• _EXERCISE DETAILS_
Could you copy each line of the entries that contains "start"?

########################################

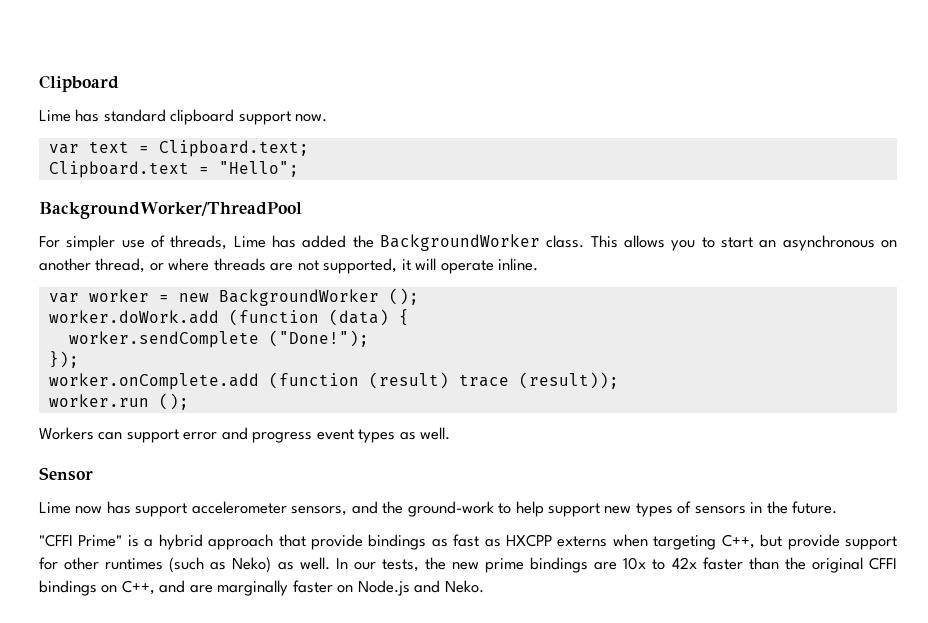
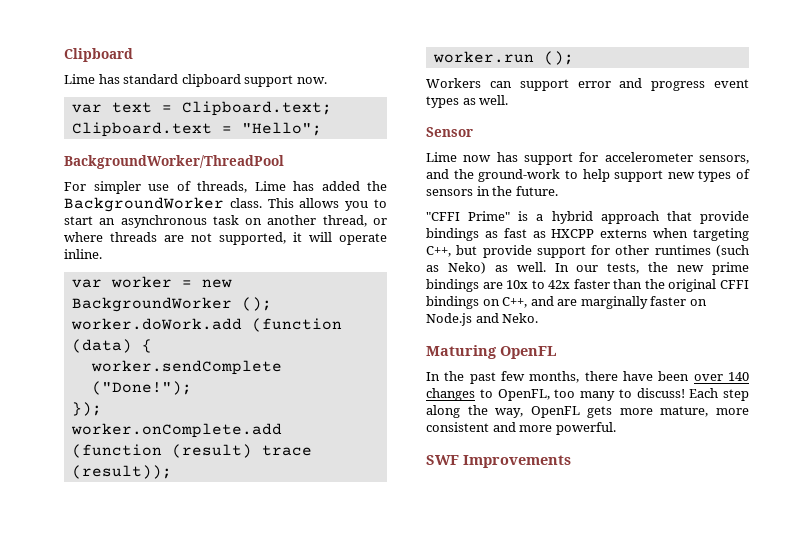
- This allows you to start an asynchronous on another thread, or where threads are not supported, it will operate inline.
+ This allows you to start an asynchronous task on another thread, or where threads are not supported, it will operate inline.
- Lime now has support accelerometer sensors, and the ground-work to help support new types of sensors in the future.
+ Lime now has support for accelerometer sensors, and the ground-work to help support new types of sensors in the future.
+ Maturing OpenFL
+ In the past few months, there have been over 140 changes to OpenFL, too many to discuss! Each step along the way, OpenFL gets more mature, more consistent and more powerful.
+ SWF Improvements

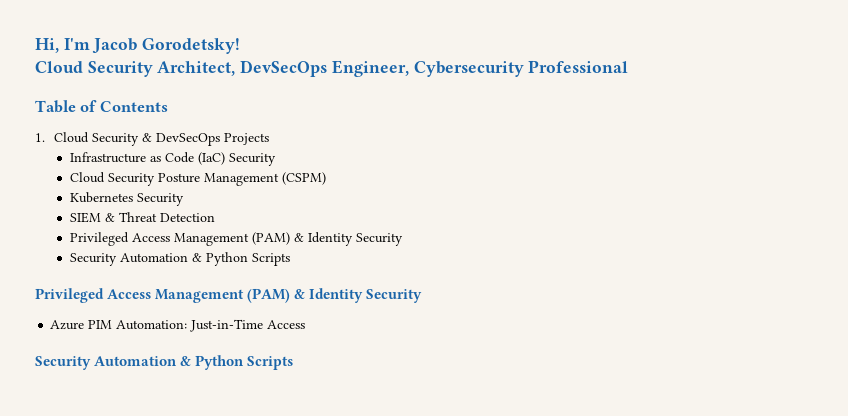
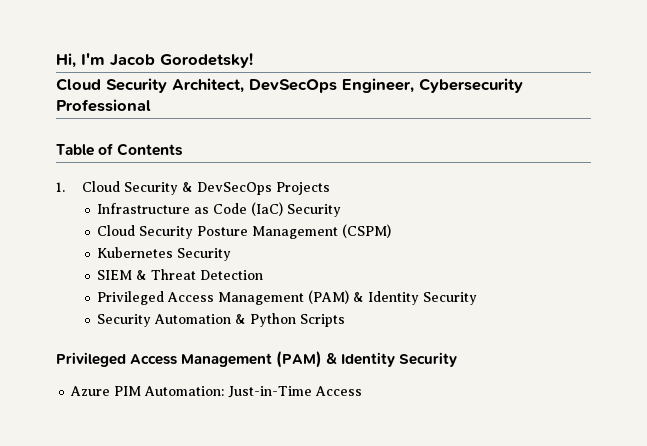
  Azure PIM Automation: Just-in-Time Access
- Security Automation & Python Scripts

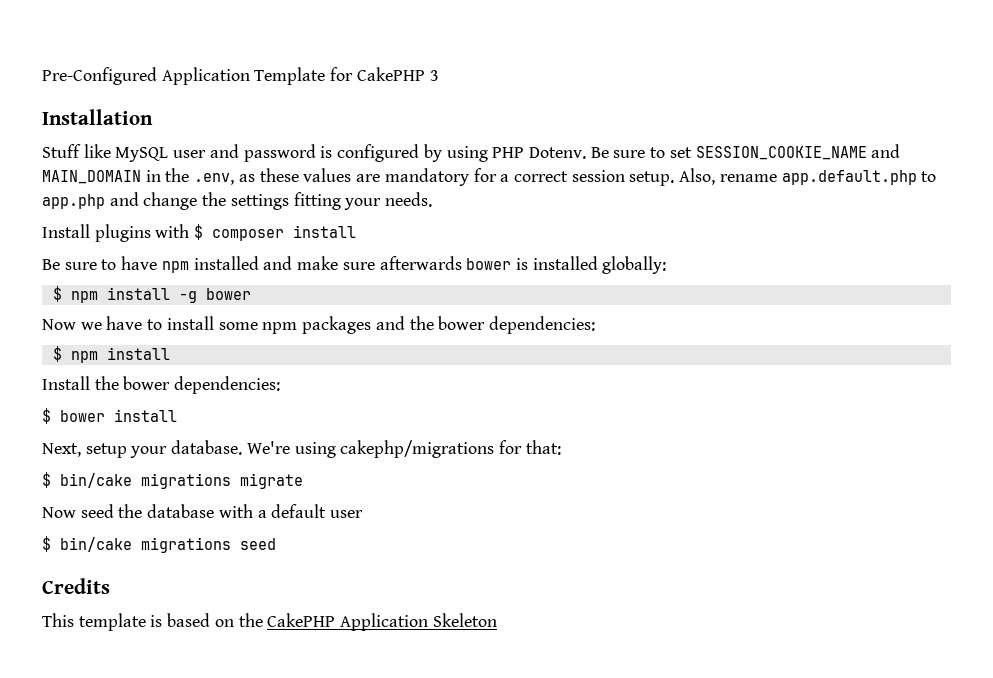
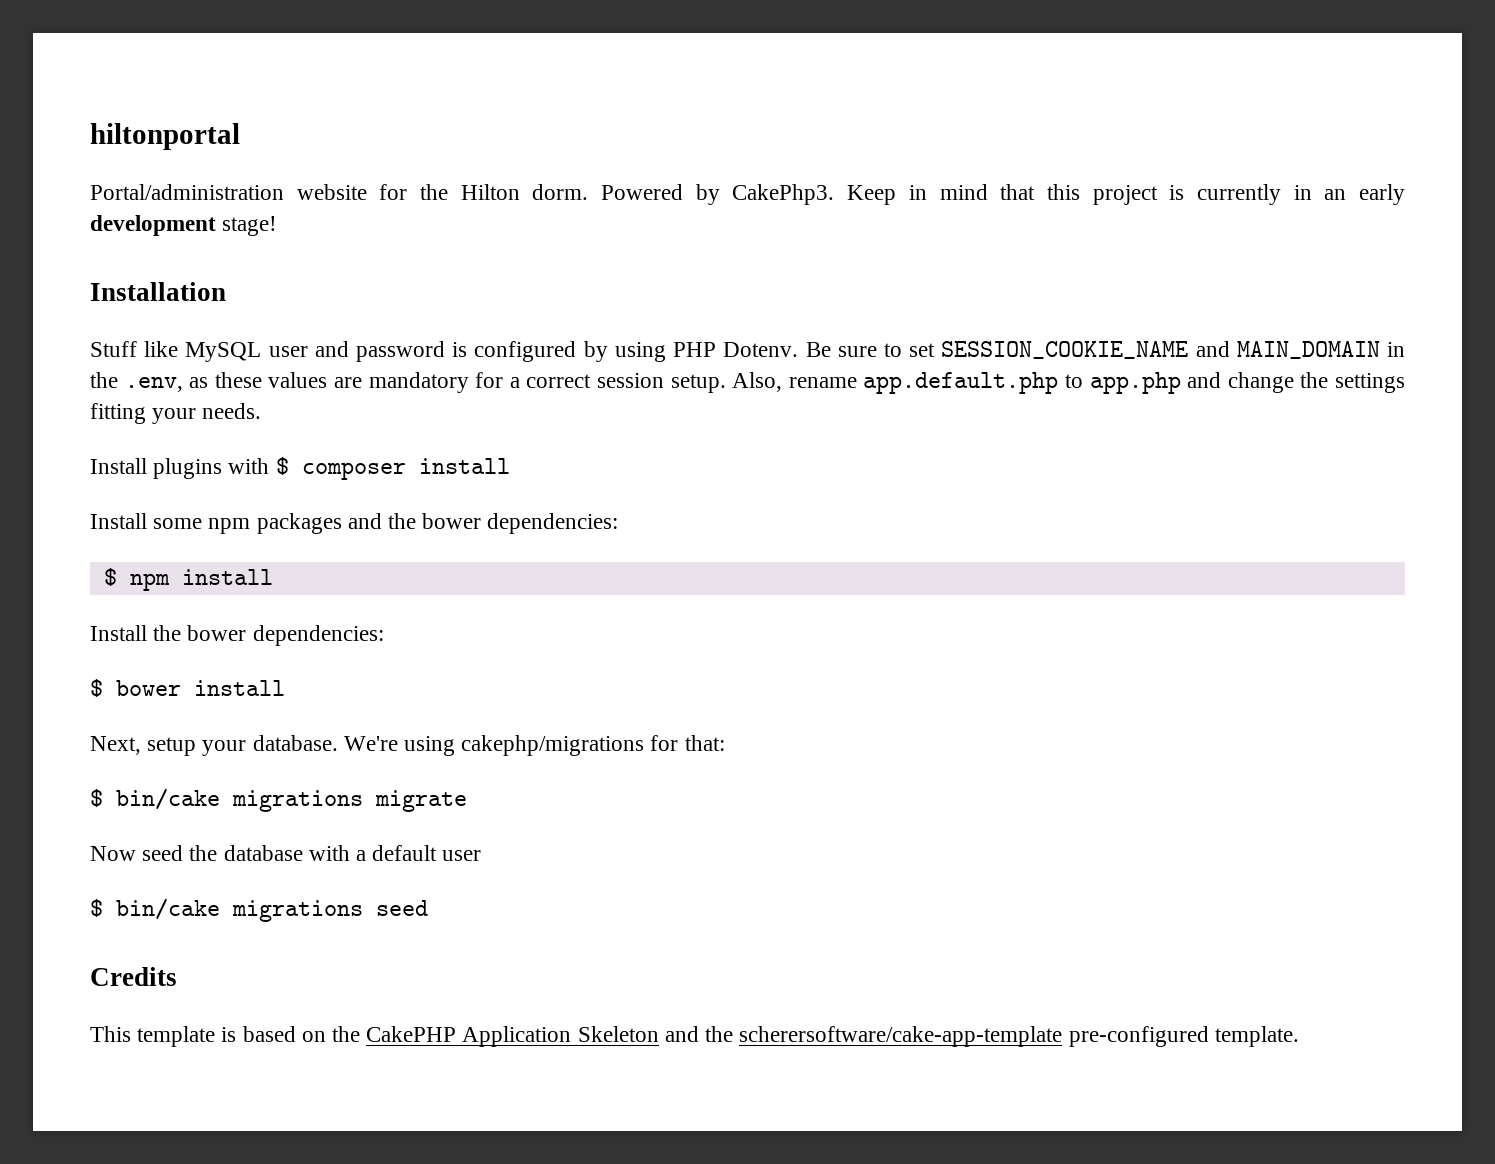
- Pre-Configured Application Template for CakePHP 3
+ hiltonportal
+ Portal/administration website for the Hilton dorm. Powered by CakePhp3. Keep in mind that this project is currently in an early development stage!
- Be sure to have npm installed and make sure afterwards bower is installed globally:
- $ npm install -g bower
- Now we have to install some npm packages and the bower dependencies:
+ Install some npm packages and the bower dependencies:
- This template is based on the CakePHP Application Skeleton
+ This template is based on the CakePHP Application Skeleton and the scherersoftware/cake-app-template pre-configured template.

########################################

• _PROBLEM SOLUTION_
- This allows you to start an asynchronous on another thread, or where threads are not supported, it will operate inline.
+ This allows you to start an asynchronous task on another thread, or where threads are not supported, it will operate inline.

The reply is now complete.